How to complete this task ▸
Without the images, reproduce each line of the material exactly.

Data for review ▸
- - - - - - -
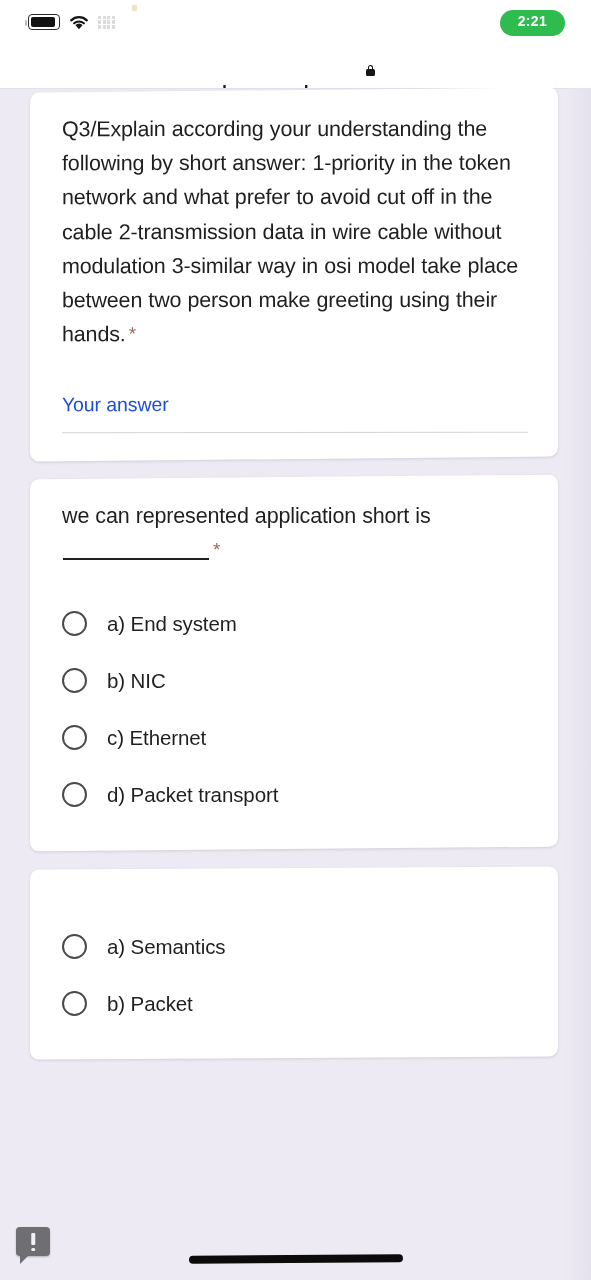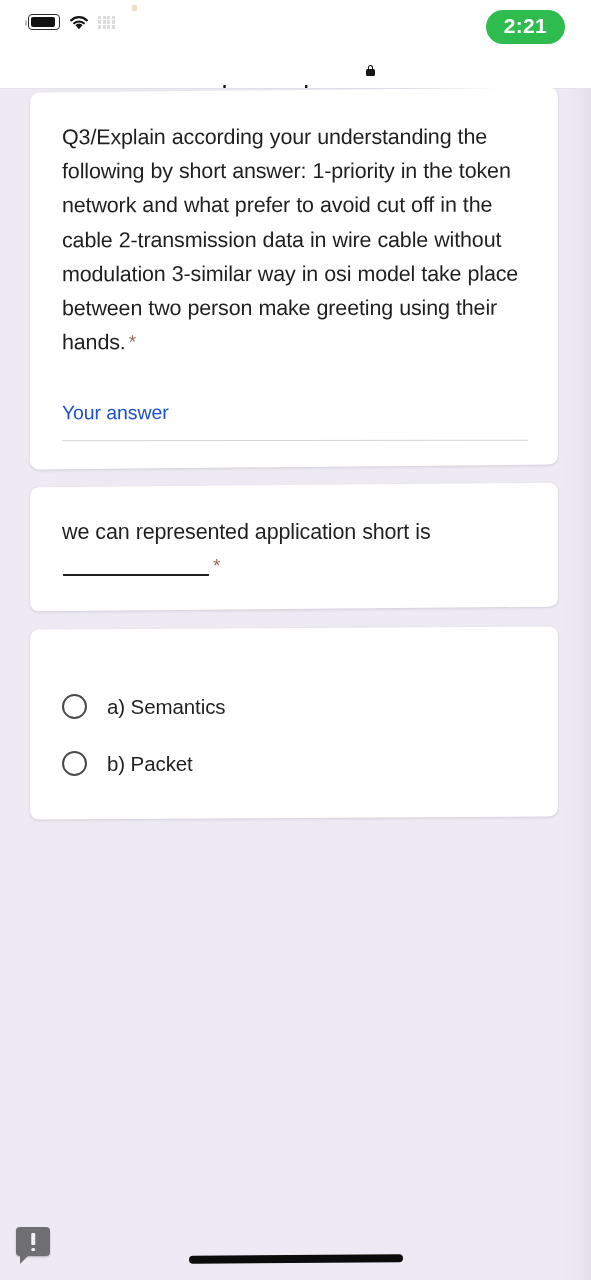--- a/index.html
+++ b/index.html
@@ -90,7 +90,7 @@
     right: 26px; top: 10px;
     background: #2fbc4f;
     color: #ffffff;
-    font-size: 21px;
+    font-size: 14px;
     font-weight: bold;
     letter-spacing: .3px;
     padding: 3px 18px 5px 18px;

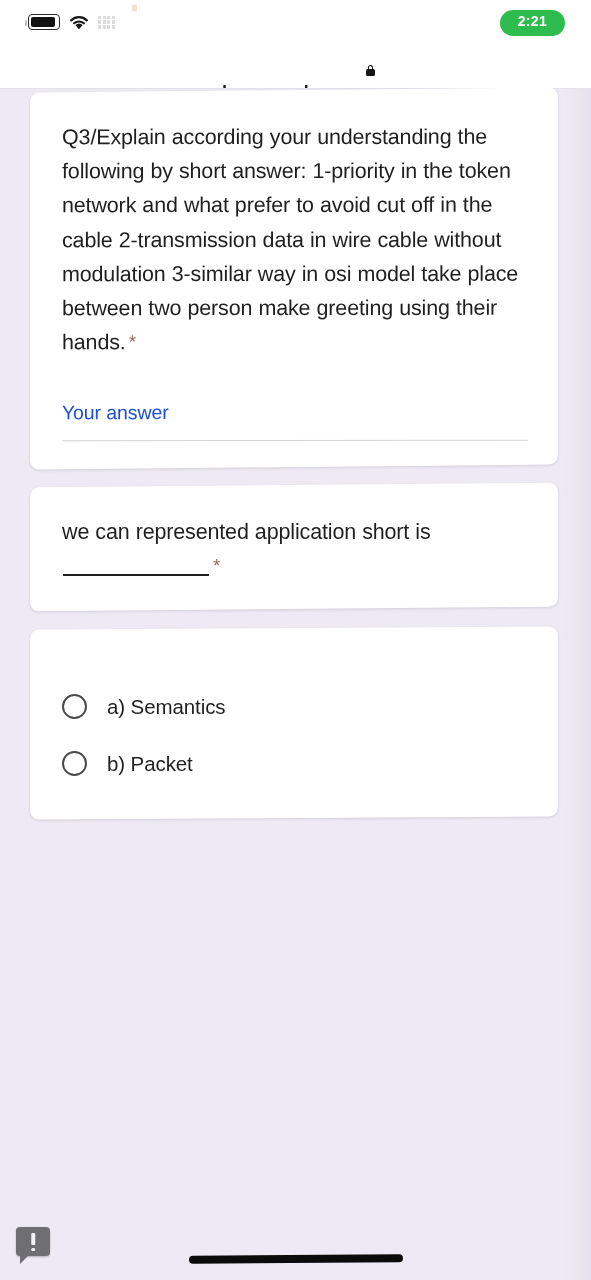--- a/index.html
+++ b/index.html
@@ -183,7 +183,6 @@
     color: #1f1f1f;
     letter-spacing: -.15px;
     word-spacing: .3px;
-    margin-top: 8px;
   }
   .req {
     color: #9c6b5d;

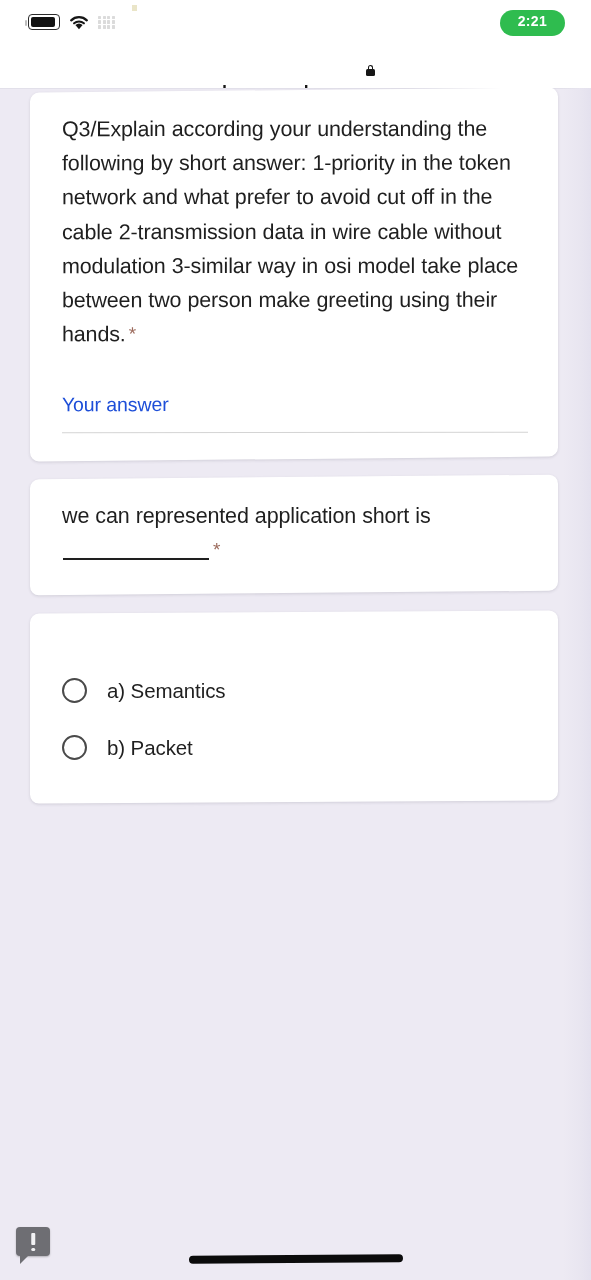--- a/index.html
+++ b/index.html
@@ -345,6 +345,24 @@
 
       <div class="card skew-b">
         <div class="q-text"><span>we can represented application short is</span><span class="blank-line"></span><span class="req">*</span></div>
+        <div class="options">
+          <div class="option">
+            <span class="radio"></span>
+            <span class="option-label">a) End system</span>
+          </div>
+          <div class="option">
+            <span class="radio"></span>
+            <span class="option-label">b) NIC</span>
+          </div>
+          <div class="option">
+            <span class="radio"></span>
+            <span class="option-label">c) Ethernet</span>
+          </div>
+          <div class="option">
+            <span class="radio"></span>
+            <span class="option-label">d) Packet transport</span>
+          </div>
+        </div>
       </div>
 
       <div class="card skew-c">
- - - - - - -
Your solution ▸
--- a/index.html
+++ b/index.html
@@ -90,7 +90,7 @@
     right: 26px; top: 10px;
     background: #2fbc4f;
     color: #ffffff;
-    font-size: 21px;
+    font-size: 14px;
     font-weight: bold;
     letter-spacing: .3px;
     padding: 3px 18px 5px 18px;

--- a/index.html
+++ b/index.html
@@ -183,7 +183,6 @@
     color: #1f1f1f;
     letter-spacing: -.15px;
     word-spacing: .3px;
-    margin-top: 8px;
   }
   .req {
     color: #9c6b5d;

--- a/index.html
+++ b/index.html
@@ -345,6 +345,24 @@
 
       <div class="card skew-b">
         <div class="q-text"><span>we can represented application short is</span><span class="blank-line"></span><span class="req">*</span></div>
+        <div class="options">
+          <div class="option">
+            <span class="radio"></span>
+            <span class="option-label">a) End system</span>
+          </div>
+          <div class="option">
+            <span class="radio"></span>
+            <span class="option-label">b) NIC</span>
+          </div>
+          <div class="option">
+            <span class="radio"></span>
+            <span class="option-label">c) Ethernet</span>
+          </div>
+          <div class="option">
+            <span class="radio"></span>
+            <span class="option-label">d) Packet transport</span>
+          </div>
+        </div>
       </div>
 
       <div class="card skew-c">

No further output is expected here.